> **Problem statement**
Up to the line containing "Spider-Man Electro Build-A-Scene", nothing is kept; from that line through the end of the data below, output every line exactly.

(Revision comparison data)
☆ ☆ ☆ ☆
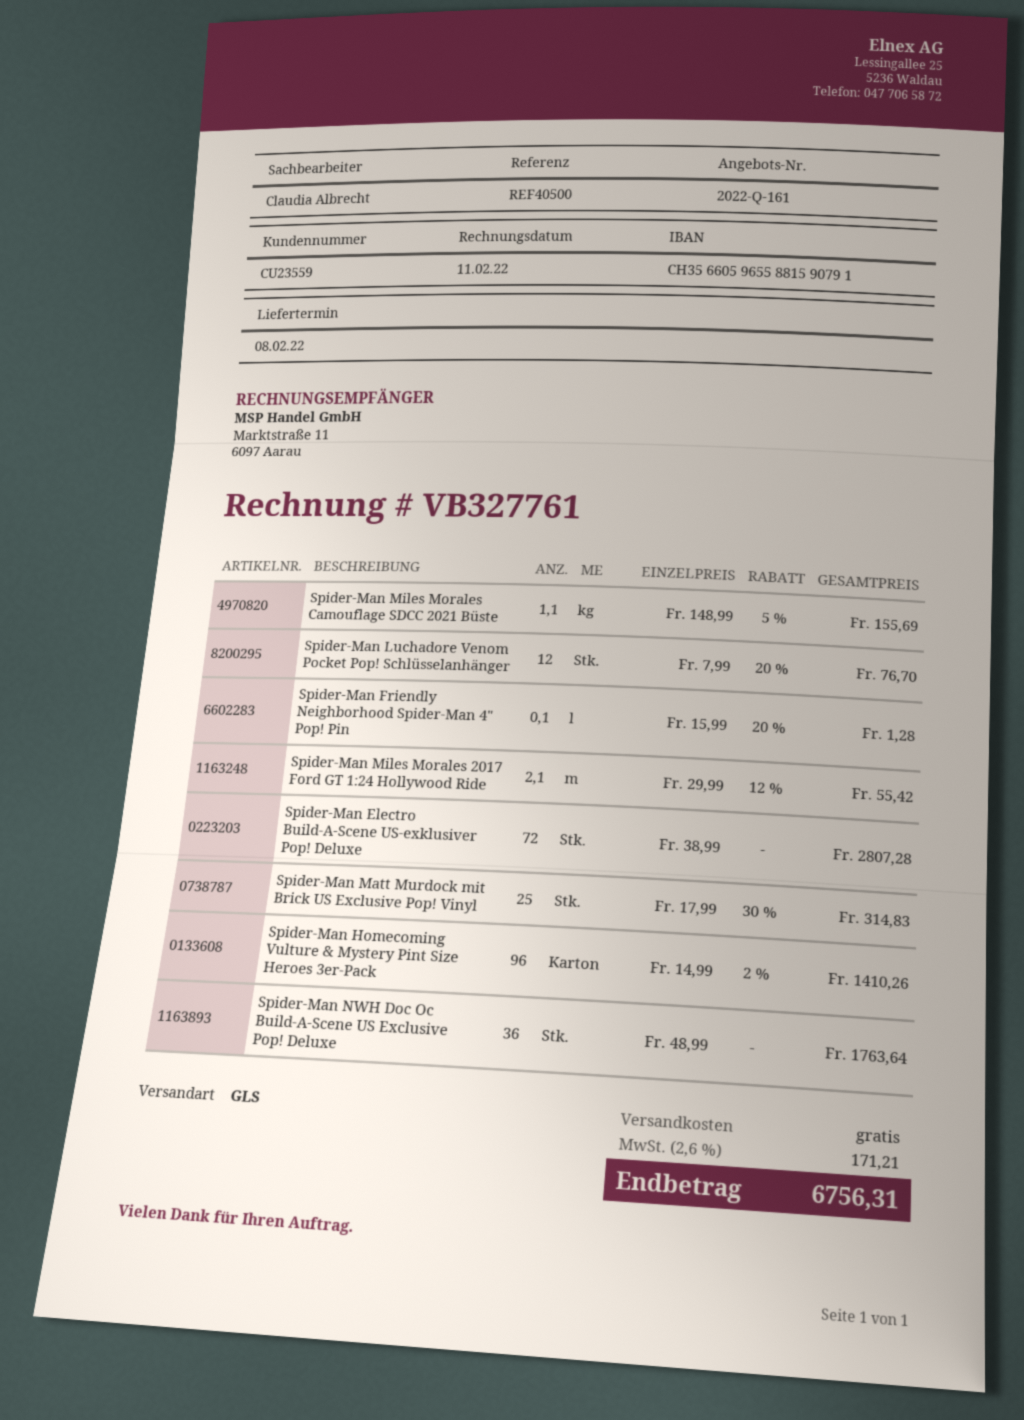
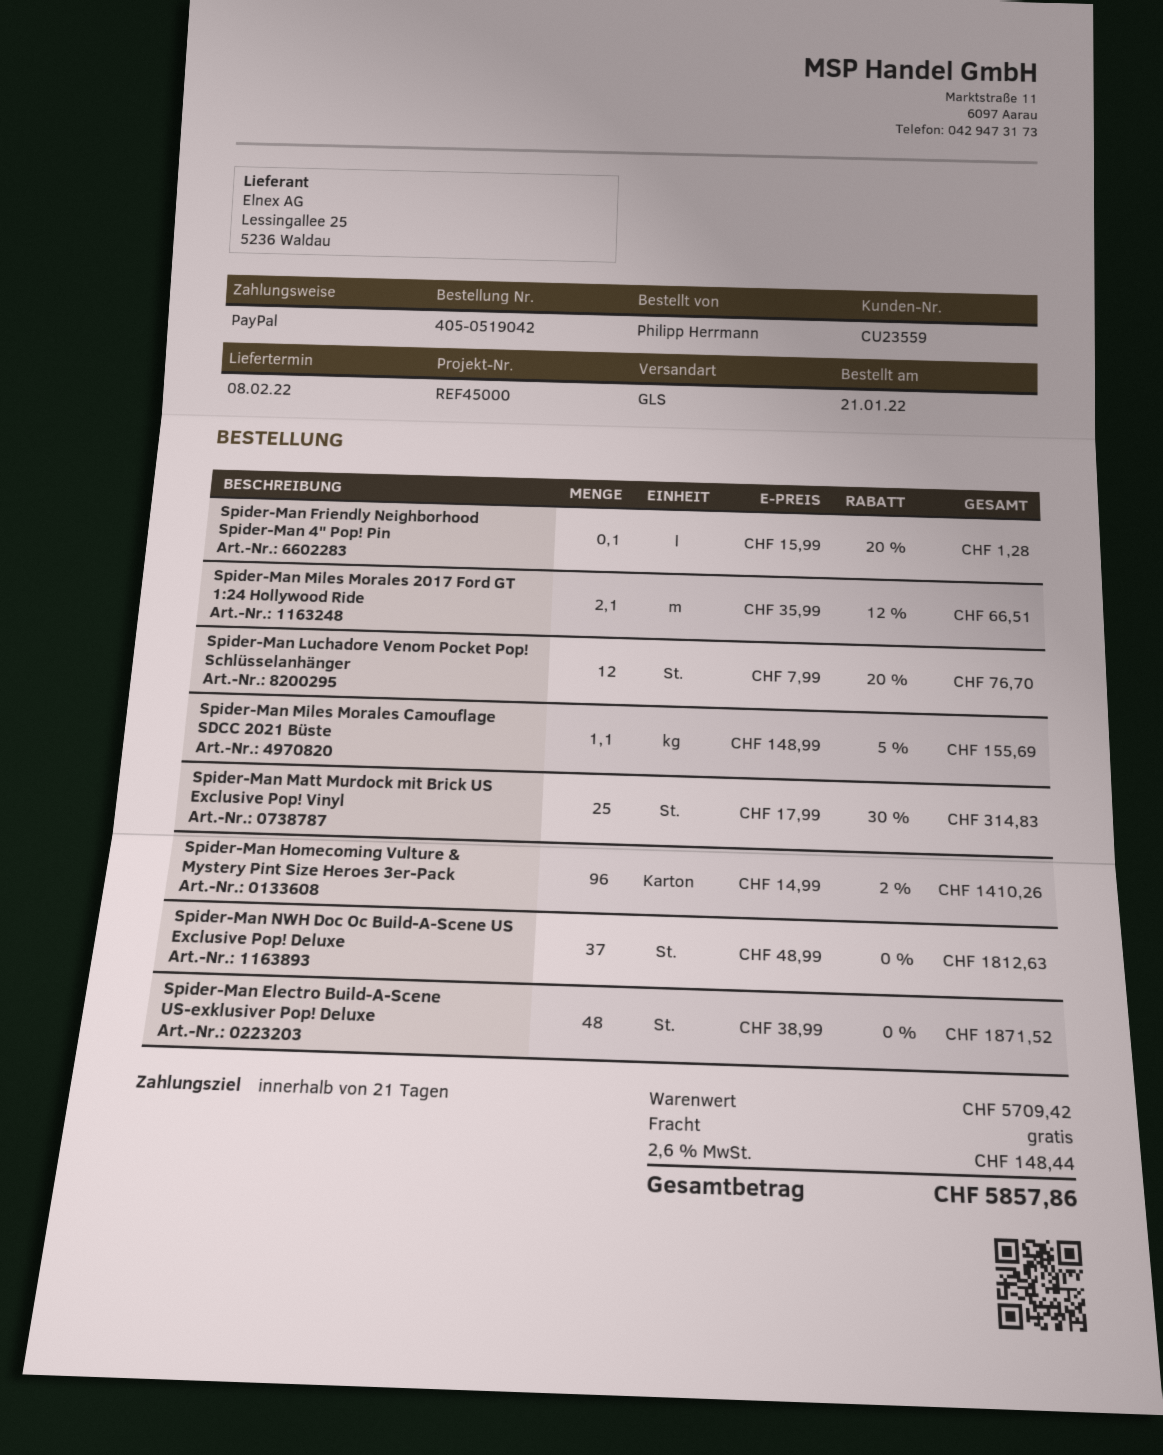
reference: REF40500 -> REF45000
Spider-Man Miles Morales 2017 Ford GT 1:24 Hollywood Ride: 2.1 x 29.99 - 12% = 55.42 -> 2.1 x 35.99 - 12% = 66.51
Spider-Man Electro Build-A-Scene US-exklusiver Pop! Deluxe: 72 x 38.99 = 2807.28 -> 48 x 38.99 = 1871.52
Spider-Man NWH Doc Oc Build-A-Scene US Exclusive Pop! Deluxe: 36 x 48.99 = 1763.64 -> 37 x 48.99 = 1812.63
tax: 2.6% = 171.21 -> 2.6% = 148.44
total: 6756.31 -> 5857.86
☆ ☆ ☆ ☆
> **Expected answer**
Spider-Man Electro Build-A-Scene US-exklusiver Pop! Deluxe: 72 x 38.99 = 2807.28 -> 48 x 38.99 = 1871.52
Spider-Man NWH Doc Oc Build-A-Scene US Exclusive Pop! Deluxe: 36 x 48.99 = 1763.64 -> 37 x 48.99 = 1812.63
tax: 2.6% = 171.21 -> 2.6% = 148.44
total: 6756.31 -> 5857.86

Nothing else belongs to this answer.